▶ **WHAT YOU WILL DO**: In the copy of these records, include no pictures and change nothing else.

▶ **Stored records**:
=== Begin Enclosure ===
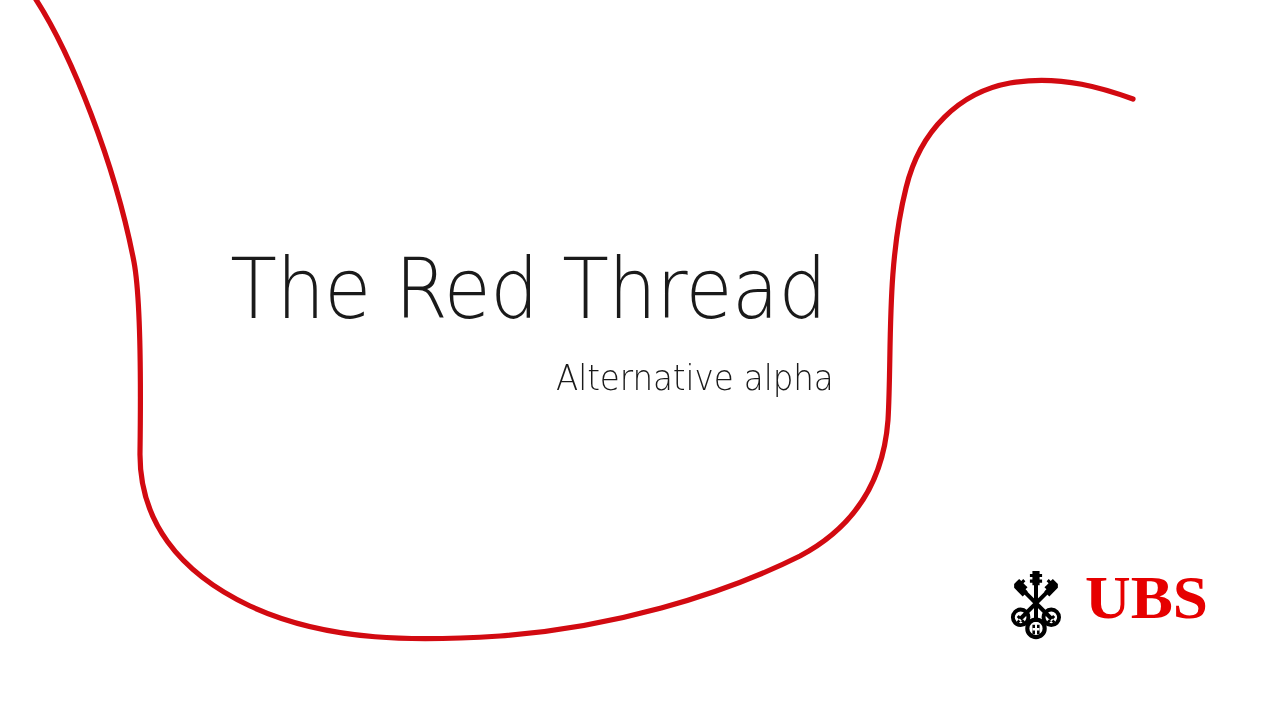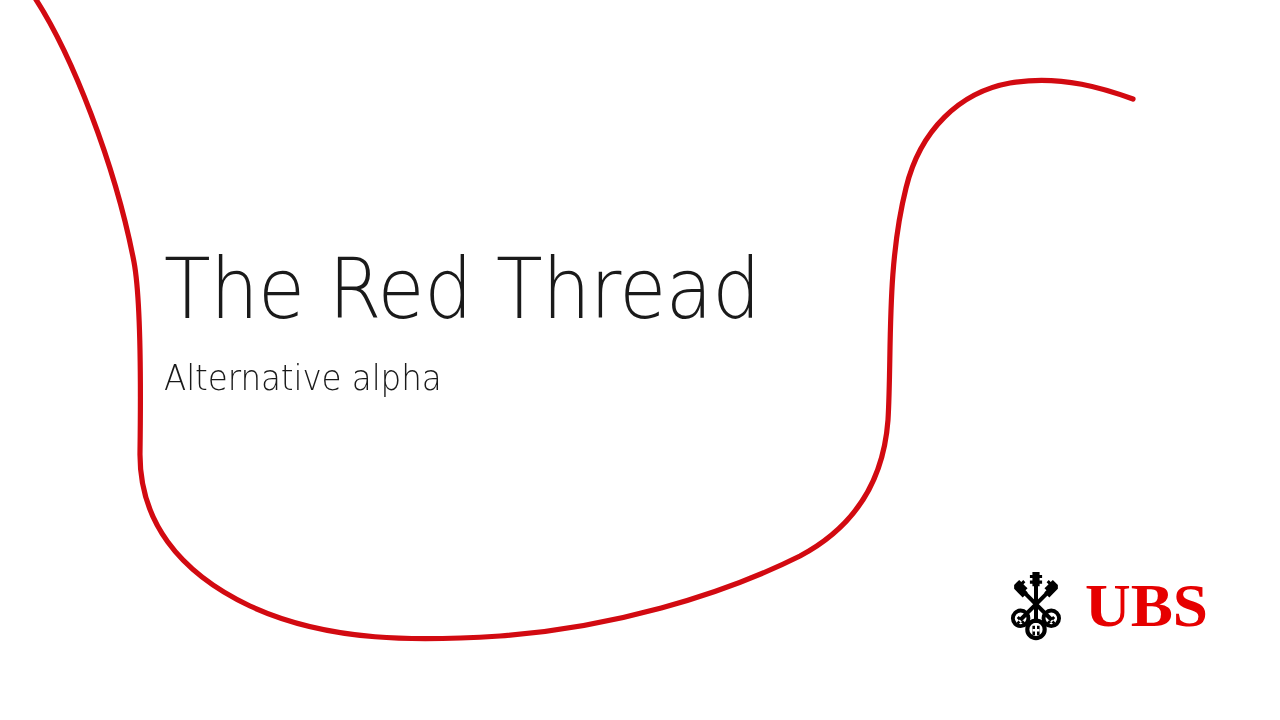--- a/index.html
+++ b/index.html
@@ -32,20 +32,21 @@
     height: 720px;
     pointer-events: none;
   }
 
   
   #title-block {
     position: absolute;
     left: 164px;
     top: 248px;
     width: 720px;
+    text-align: right;
   }
 
   #slide-title {
     margin: 0;
     font-family: "DejaVu Sans", "Liberation Sans", sans-serif;
     font-weight: 300;
     font-size: 83px;
     line-height: 1.0;
     letter-spacing: -0.5px;
     color: #1a1a1a;
@@ -70,21 +71,21 @@
   }
 
   
   #ubs-logo {
     position: absolute;
     left: 1000px;
     top: 566px;
     width: 210px;
     height: 78px;
     display: flex;
-    align-items: center;
+    align-items: flex-start;
   }
 
   #ubs-keys {
     width: 72px;
     height: 76px;
     flex: 0 0 auto;
   }
 
   #ubs-wordmark {
     margin-left: 13px;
=== End Enclosure ===
▶ **EXERCISE RESULT**:
--- a/index.html
+++ b/index.html
@@ -32,20 +32,21 @@
     height: 720px;
     pointer-events: none;
   }
 
   
   #title-block {
     position: absolute;
     left: 164px;
     top: 248px;
     width: 720px;
+    text-align: right;
   }
 
   #slide-title {
     margin: 0;
     font-family: "DejaVu Sans", "Liberation Sans", sans-serif;
     font-weight: 300;
     font-size: 83px;
     line-height: 1.0;
     letter-spacing: -0.5px;
     color: #1a1a1a;
@@ -70,21 +71,21 @@
   }
 
   
   #ubs-logo {
     position: absolute;
     left: 1000px;
     top: 566px;
     width: 210px;
     height: 78px;
     display: flex;
-    align-items: center;
+    align-items: flex-start;
   }
 
   #ubs-keys {
     width: 72px;
     height: 76px;
     flex: 0 0 auto;
   }
 
   #ubs-wordmark {
     margin-left: 13px;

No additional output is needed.